Pour un avis plus étoffé, voir ma critique.

Une histoire simple
7

Une histoire simple (1978)

1 h 47 min. Sortie : 22 novembre 1978. Drame, Romance

Film de Claude Sautet

Émile Frève a mis 8/10.

Annotation :

Tout est dans le titre. Une histoire simple. Voilà ce que c’est. Le film n’aspire à aucune autre prétention que celle de conter une histoire, une histoire comme une autre. Dénué de la moindre tentative d’épater, Une histoire simple raconte, à travers sa mise en scène simple et naturelle, la vie de Marie, femme libre hantée par ses contradictions (qui ne l’est pas?). Entre amitié et amour, elle navigue et tente de vivre selon ses envies. Abordant des thématiques telles que l’avortement et le suicide de façon décomplexée, Sautet dirige la caméra avec une précision redoutable : chaque mouvement est effectué dans l’optique de garantir au spectateur une immersion complète dans le quotidien de Marie. Absolument touchant, tout le génie du film pourrait se résumer dans une scène des plus normales où, sur le visage de Marie (Romy Schneider), on voit se dessiner l’assurance et la fierté d’une femme libre, emplie de joie et belle à en mourir. Ici, l’image pourtant si impersonnelle acquiert une poésie indicible. Un bref moment de grâce surgit, éphémère, et chamboule le spectateur. S’amusant à imager par le contraste les sentiments de ses personnages : pour illustrer la solitude, il place son personnage dans un bar bondé de gens, Sautet prouve encore une fois sa contemporanéité en signant un film profondément féministe ayant comme principal sujet la sororité.

Un cœur en hiver
7.2

Un cœur en hiver (1992)

1 h 45 min. Sortie : 2 septembre 1992. Drame, Romance

Film de Claude Sautet

Émile Frève a mis 9/10.

Annotation :

Maintes années se sont écoulées depuis les débuts au cinéma de Claude Sautet. Le temps a fait son œuvre. Celui qui avait pour habitude d’écrire des intrigues vives dotées de dialogues coup-de-poing s’est définitivement assagi lors de la conception d’Un cœur en hiver.
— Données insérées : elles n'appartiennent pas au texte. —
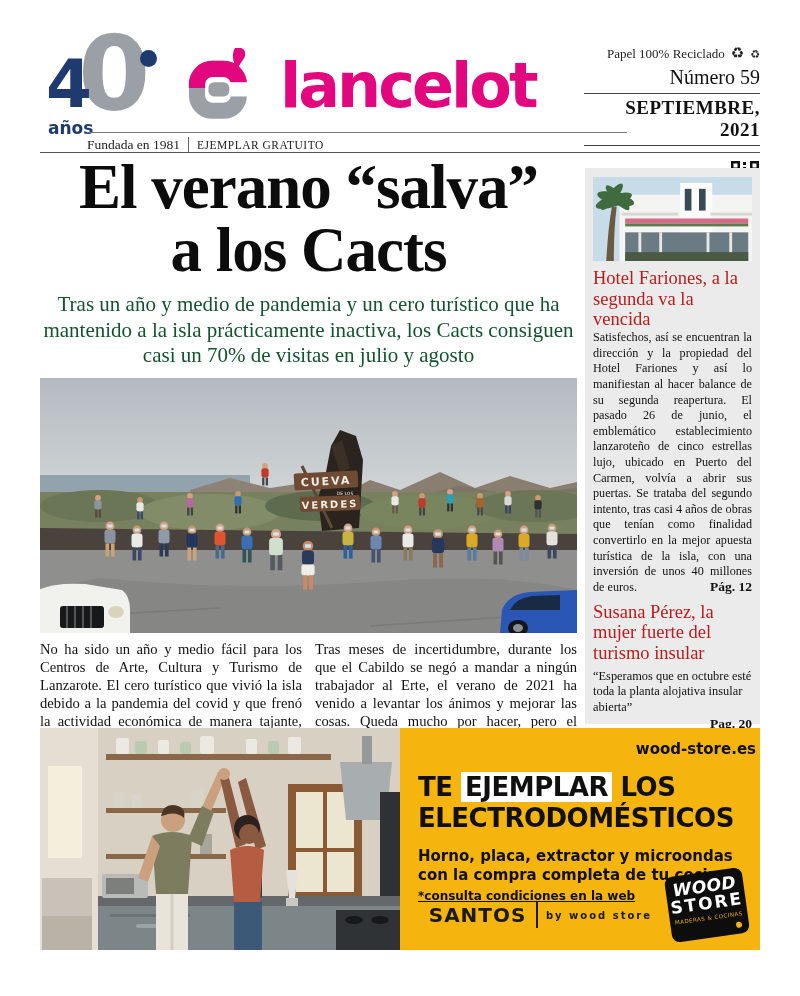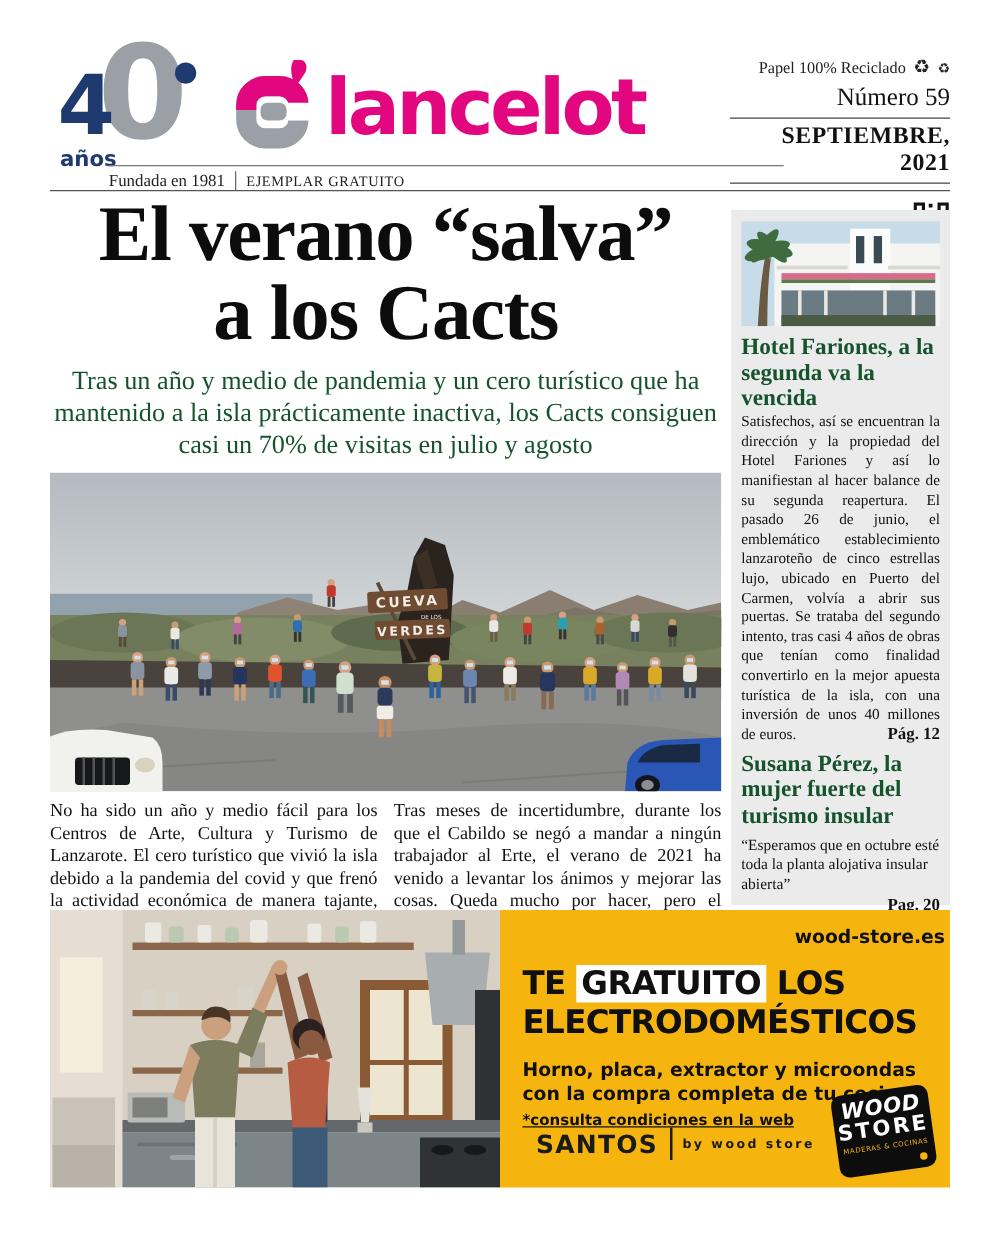"lancelot" .brandrow { gap: none -> 20px }
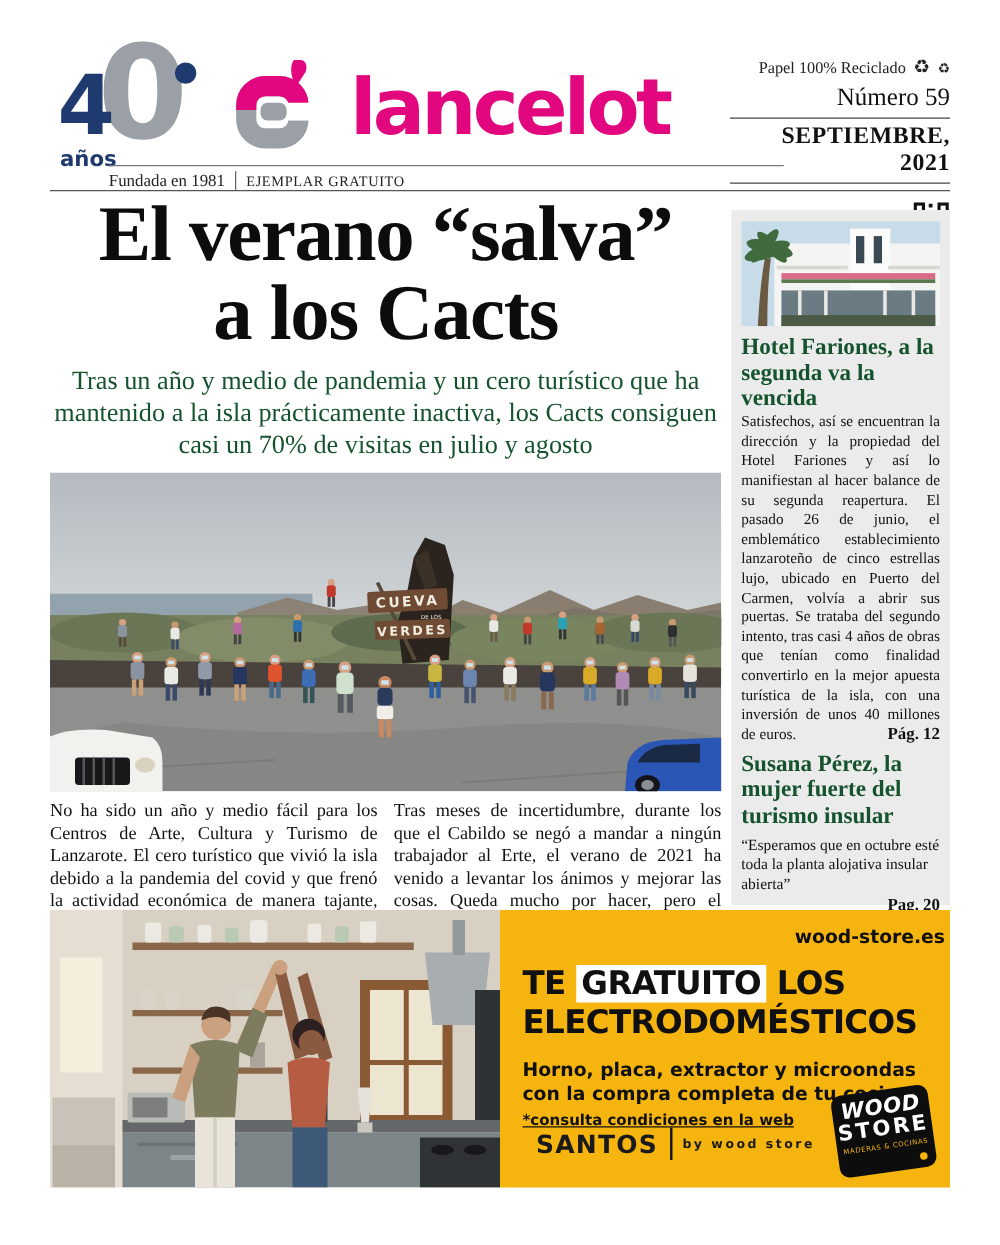"Hotel Fariones, a la segunda" .sb-title { color: #14532d -> #b91c1c; font-weight: bold -> normal }
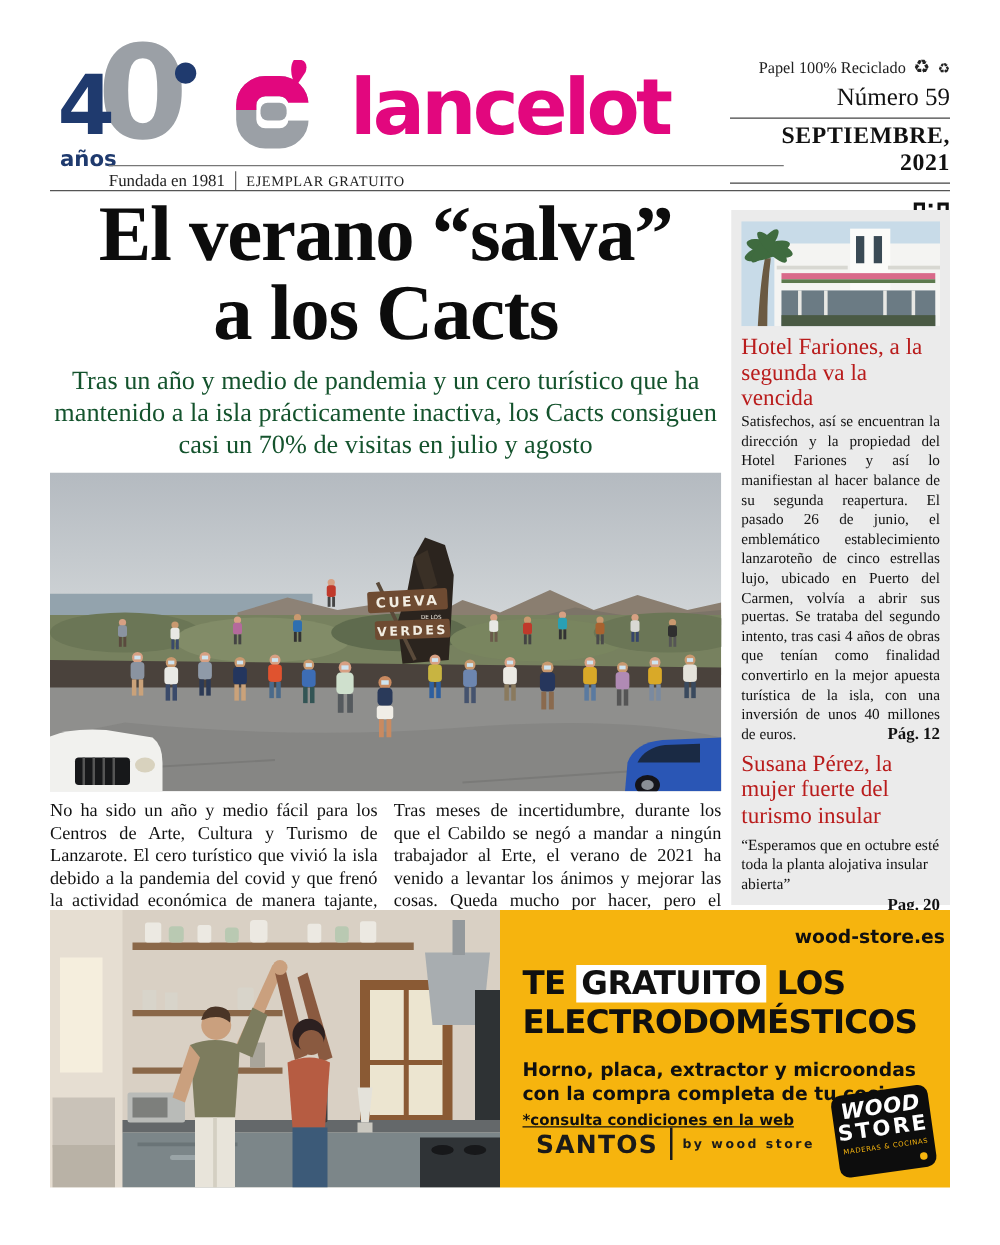"GRATUITO" span.hl { text: GRATUITO -> EJEMPLAR }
La mise en scène et la photographie ont, elles aussi, emboité le pas en se libérant de tout artifice superfétatoire. À l’image dénudée, presque pluvieuse, le film suit la vie simple (et monotone) de Stéphane, un luthier anormalement effacé, qui, malgré lui, va s’attacher à la compagne de son patron, Camille. L’immobilisme du cœur de Stéphane va rapidement être troublé sans que jamais il ne veuille l’admettre. Hanté par la peur de vieillir et de voir les autres vieillir, il tentera par tous les moyens de refouler son amour pour la violoniste allant même jusqu’à afficher un certain mépris à son égard. Tout comme le luthier, Sautet est tourmenté : il s’inquiète à savoir si son film touchera ceux qui iront le voir ou si, au contraire, son cinéma est devenu désuet (questionnement présent dans la scène du souper au début du film). Tout à fait troublant, Daniel Auteuil signe une performance d’une sincérité désarmante où la fausse simplicité du personnage émeut inévitablement le spectateur.

Nelly et Mr. Arnaud
6.8

Nelly et Mr. Arnaud (1995)

1 h 46 min. Sortie : 18 octobre 1995 (France). Drame

Film de Claude Sautet

Émile Frève a mis 7/10.

Annotation :

Dans ce dernier film de Claude Sautet, tout est un peu plus calme, un peu plus morne, même les couleurs primaires de ses films ont disparu au profit d’un vert bien triste. Ici, les amours sont dysfonctionnels et ne durent pas. Le seul amour vrai et fort est celui qu’a Nelly pour Pierre Arnaud : un amour père-fille. L’amour que Nelly n’a jamais eu d’un père et celui que monsieur Arnaud n’a jamais eu de sa fille leur est enfin donné. Film-testament et autobiographique, le récit avance doucement, valse d’une scène à l’autre, contemple sa propre lenteur. Là où Un cœur en hiver était une tentative pour Sautet de parler aux spectateurs, Nelly et Monsieur Arnaud est un film qu’il écrit et réalise pour lui et lui seul. Et c’est peut-être pour ça que malgré ses très belles qualités, il ne réussit pas à émouvoir le spectateur comme il avait fait pour son précédent film. Tout en pureté, Sautet clôt une filmographie haute en couleur par une monochromie presque déprimante où vieillesse et jeunesse se côtoient comme deux amis de longue date.